For a quick look at the difference a living wage could make for low-wage earners in your area, try the Living Wage Calculator, created by the Poverty in America project at Penn State.

So what’s up with Congress and its reticence in raising the federal minimum wage? A diarist at DailyKos.com describes “caging,” the method by which honest debates about income and family expenses are stifled.

He cites Beth Shulman and her book The Betrayal of Work: How Low-Wage Jobs Fail 30 Million Americans and Their Families:

Caging is a way to defeat policy proposals on an entire set of related issues by designing public discourse in a way that makes sure that those issues never get raised …

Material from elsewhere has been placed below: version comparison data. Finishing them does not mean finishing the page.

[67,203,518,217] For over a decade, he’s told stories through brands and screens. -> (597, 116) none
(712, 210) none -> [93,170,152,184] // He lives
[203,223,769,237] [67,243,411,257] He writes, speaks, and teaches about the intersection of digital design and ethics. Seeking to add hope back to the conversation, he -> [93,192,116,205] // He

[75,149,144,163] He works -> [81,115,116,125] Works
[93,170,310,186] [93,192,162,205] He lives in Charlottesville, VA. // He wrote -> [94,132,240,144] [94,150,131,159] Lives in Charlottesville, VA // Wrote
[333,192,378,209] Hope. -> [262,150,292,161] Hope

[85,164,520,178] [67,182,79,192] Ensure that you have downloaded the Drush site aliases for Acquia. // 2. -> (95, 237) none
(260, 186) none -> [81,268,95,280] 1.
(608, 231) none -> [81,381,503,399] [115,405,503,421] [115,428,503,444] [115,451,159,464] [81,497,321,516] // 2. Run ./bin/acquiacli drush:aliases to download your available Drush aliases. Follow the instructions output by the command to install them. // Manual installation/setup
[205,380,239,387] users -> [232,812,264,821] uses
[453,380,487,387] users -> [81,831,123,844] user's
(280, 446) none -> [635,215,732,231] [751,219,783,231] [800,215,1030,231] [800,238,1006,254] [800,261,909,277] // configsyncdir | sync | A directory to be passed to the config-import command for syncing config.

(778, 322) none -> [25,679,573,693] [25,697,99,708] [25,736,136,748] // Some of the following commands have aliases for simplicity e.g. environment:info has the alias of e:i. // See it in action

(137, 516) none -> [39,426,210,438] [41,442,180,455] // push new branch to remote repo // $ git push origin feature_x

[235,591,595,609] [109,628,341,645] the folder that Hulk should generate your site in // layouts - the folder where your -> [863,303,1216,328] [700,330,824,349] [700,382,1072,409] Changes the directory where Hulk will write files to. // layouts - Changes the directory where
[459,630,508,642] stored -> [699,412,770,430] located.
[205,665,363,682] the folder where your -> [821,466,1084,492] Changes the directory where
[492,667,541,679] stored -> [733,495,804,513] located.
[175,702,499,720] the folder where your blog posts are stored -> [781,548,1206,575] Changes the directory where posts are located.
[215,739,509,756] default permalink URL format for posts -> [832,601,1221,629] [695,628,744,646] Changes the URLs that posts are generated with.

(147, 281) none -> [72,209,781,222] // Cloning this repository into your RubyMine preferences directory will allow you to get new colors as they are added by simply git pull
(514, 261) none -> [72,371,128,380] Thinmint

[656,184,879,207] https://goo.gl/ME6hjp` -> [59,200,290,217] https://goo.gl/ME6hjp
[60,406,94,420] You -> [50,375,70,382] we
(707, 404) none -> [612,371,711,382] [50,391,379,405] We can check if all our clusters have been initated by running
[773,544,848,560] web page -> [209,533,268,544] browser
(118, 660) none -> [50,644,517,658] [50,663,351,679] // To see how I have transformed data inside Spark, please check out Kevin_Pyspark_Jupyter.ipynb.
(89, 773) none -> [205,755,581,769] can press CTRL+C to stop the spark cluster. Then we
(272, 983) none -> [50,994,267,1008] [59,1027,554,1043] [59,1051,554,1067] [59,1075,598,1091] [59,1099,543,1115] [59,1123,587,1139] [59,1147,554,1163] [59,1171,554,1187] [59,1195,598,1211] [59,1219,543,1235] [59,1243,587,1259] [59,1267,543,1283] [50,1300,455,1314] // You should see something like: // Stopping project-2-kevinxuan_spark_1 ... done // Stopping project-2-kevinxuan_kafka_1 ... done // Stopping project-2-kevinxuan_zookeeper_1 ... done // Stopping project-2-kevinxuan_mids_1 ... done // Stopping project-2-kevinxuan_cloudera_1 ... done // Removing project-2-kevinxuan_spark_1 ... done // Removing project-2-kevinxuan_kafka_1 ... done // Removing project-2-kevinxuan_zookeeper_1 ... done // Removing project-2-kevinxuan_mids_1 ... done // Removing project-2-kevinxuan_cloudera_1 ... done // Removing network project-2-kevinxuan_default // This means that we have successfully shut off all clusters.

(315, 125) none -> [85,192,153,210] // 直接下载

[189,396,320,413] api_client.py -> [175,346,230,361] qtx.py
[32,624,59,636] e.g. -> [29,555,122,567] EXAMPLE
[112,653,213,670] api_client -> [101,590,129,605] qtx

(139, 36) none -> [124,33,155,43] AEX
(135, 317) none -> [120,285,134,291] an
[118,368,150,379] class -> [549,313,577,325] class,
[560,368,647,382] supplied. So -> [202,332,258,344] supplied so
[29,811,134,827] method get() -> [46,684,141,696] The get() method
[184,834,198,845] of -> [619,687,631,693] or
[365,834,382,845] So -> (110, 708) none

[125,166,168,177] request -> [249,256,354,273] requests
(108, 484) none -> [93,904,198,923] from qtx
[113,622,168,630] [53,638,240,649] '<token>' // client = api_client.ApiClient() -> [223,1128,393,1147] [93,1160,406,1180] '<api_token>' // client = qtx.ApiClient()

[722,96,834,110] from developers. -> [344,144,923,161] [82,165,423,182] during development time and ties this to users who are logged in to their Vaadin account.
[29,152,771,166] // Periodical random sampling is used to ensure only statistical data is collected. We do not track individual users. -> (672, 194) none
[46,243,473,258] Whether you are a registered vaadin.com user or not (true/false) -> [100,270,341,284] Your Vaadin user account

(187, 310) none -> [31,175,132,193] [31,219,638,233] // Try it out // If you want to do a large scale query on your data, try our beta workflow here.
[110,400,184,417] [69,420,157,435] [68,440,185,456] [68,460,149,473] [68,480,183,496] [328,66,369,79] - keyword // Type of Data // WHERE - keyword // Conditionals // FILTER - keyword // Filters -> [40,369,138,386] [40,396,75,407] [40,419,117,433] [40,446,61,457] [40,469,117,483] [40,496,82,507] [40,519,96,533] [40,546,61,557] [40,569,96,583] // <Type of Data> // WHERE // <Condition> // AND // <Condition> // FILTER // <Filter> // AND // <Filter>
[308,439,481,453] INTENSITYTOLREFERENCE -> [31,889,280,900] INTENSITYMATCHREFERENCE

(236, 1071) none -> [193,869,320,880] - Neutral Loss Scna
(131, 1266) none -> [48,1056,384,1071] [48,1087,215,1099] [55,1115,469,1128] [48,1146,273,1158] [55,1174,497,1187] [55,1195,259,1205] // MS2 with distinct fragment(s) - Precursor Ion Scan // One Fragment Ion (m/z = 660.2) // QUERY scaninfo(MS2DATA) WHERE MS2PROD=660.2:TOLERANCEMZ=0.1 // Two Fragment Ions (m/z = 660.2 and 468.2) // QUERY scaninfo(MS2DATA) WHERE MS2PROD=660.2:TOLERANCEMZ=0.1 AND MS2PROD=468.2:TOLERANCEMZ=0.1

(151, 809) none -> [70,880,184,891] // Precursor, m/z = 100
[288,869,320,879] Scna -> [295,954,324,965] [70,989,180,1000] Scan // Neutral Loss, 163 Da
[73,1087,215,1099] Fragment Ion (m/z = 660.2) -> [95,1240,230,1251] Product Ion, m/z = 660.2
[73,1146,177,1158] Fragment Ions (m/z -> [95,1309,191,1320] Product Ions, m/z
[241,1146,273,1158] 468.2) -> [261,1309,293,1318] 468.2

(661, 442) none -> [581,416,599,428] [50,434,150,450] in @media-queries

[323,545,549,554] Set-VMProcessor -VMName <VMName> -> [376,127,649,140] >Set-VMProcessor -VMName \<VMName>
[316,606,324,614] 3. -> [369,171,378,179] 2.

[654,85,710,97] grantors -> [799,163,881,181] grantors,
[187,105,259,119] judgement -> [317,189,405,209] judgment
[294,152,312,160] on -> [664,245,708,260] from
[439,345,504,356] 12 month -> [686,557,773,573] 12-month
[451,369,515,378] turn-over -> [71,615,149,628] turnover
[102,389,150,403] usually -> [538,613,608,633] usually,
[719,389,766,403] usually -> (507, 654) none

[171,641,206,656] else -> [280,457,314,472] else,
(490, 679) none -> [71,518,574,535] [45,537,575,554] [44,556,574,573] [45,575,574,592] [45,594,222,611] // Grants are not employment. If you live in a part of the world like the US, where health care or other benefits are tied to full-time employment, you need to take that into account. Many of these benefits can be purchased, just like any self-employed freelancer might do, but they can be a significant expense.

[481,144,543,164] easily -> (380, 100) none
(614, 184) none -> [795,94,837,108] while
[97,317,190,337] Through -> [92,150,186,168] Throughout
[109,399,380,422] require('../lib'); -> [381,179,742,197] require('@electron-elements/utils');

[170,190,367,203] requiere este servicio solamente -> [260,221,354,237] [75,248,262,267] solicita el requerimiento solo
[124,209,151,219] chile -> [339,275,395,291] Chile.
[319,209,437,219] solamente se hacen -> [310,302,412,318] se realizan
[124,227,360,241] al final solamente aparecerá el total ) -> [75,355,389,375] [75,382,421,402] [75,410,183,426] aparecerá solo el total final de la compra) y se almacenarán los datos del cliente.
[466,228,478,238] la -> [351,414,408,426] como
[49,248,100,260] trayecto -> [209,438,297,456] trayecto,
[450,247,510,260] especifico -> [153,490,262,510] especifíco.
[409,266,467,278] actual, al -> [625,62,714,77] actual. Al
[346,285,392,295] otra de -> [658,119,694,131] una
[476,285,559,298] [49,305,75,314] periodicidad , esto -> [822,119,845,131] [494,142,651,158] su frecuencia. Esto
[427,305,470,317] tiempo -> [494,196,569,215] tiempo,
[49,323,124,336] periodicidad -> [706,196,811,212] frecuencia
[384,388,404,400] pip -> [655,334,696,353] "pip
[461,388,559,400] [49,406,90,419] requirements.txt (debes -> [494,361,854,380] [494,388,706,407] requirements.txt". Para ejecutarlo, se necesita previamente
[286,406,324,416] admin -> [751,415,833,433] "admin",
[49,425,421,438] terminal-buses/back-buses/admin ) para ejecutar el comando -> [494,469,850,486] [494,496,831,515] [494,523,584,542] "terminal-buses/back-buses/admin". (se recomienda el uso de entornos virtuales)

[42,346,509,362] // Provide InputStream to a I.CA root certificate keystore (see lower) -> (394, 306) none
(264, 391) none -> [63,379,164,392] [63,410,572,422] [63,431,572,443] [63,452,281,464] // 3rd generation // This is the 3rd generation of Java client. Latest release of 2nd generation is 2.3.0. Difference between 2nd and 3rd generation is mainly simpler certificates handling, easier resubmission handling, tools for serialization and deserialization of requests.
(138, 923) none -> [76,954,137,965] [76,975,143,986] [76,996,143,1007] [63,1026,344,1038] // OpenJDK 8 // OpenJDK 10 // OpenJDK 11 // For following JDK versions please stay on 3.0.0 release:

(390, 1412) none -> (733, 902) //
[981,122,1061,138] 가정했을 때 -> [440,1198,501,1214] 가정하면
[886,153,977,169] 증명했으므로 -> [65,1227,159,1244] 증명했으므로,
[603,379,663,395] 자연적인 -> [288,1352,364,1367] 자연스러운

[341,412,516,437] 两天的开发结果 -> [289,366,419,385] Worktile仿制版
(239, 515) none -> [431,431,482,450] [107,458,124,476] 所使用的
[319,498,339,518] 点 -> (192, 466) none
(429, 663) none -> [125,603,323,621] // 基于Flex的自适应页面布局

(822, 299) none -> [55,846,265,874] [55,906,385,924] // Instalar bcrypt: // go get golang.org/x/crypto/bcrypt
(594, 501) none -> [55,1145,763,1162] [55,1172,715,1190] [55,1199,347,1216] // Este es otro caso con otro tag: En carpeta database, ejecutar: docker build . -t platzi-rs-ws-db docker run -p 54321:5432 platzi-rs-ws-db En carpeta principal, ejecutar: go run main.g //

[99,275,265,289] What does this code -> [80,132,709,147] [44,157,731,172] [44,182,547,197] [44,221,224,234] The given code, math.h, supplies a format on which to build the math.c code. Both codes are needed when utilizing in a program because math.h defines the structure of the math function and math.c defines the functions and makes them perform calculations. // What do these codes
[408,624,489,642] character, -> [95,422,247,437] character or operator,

[P]eople who insist that all people work jobs—any jobs—in order to support their families, must surely also argue that anyone who follows their advice and works full time … should be able to feed his or, more often, her family, right? …

[W]hat happened to the discussions of minimum wage increases, about mandatory livable wages, about guaranteed health insurance? Where are they? You’ll find them, of course, in the cage, right where they know you won’t look.

In 2004, MotherJones interviewed Shulman about her research:

MJ.com: You write that low pay is only one of the problems low-wage workers face.

Beth Shulman: Low-wage workers don’t only make a low wage. Low wage jobs are the least likely to provide health insurance, sick leave, family leave, vacations, pensions. And they’re the most likely to be part time, give fewer hours and less flexibility. They’re often the most hazardous jobs. Low-wage workers get the least training and the least opportunity for advancement if there’s a ladder, which often there isn’t. There’s a whole group of characteristics that make these jobs so difficult. The largest costs for workers and their families are housing, medical expenses, and child-care. It makes life extraordinarily difficult for them.

MJ.com: Have things gotten worse for low-wage workers?

Beth Shulman: The data I looked at were from the best of times, and low-wage workers have been hit disproportionately hard in the downturn. The Bush administration has been disastrous for these workers, from the tax cuts that largely benefit the wealthy, to cuts in essential programs like health insurance for children. We’re going in the opposite direction from the one we need to go.

Information professionals can learn more about economic justice (and thriving state-based campaigns) from advocacy groups like ACORN, the Center for Community Change, Change to Win, the Economic Policy Institute, United for a Fair Economy, the Universal Living Wage Campaign, and many others.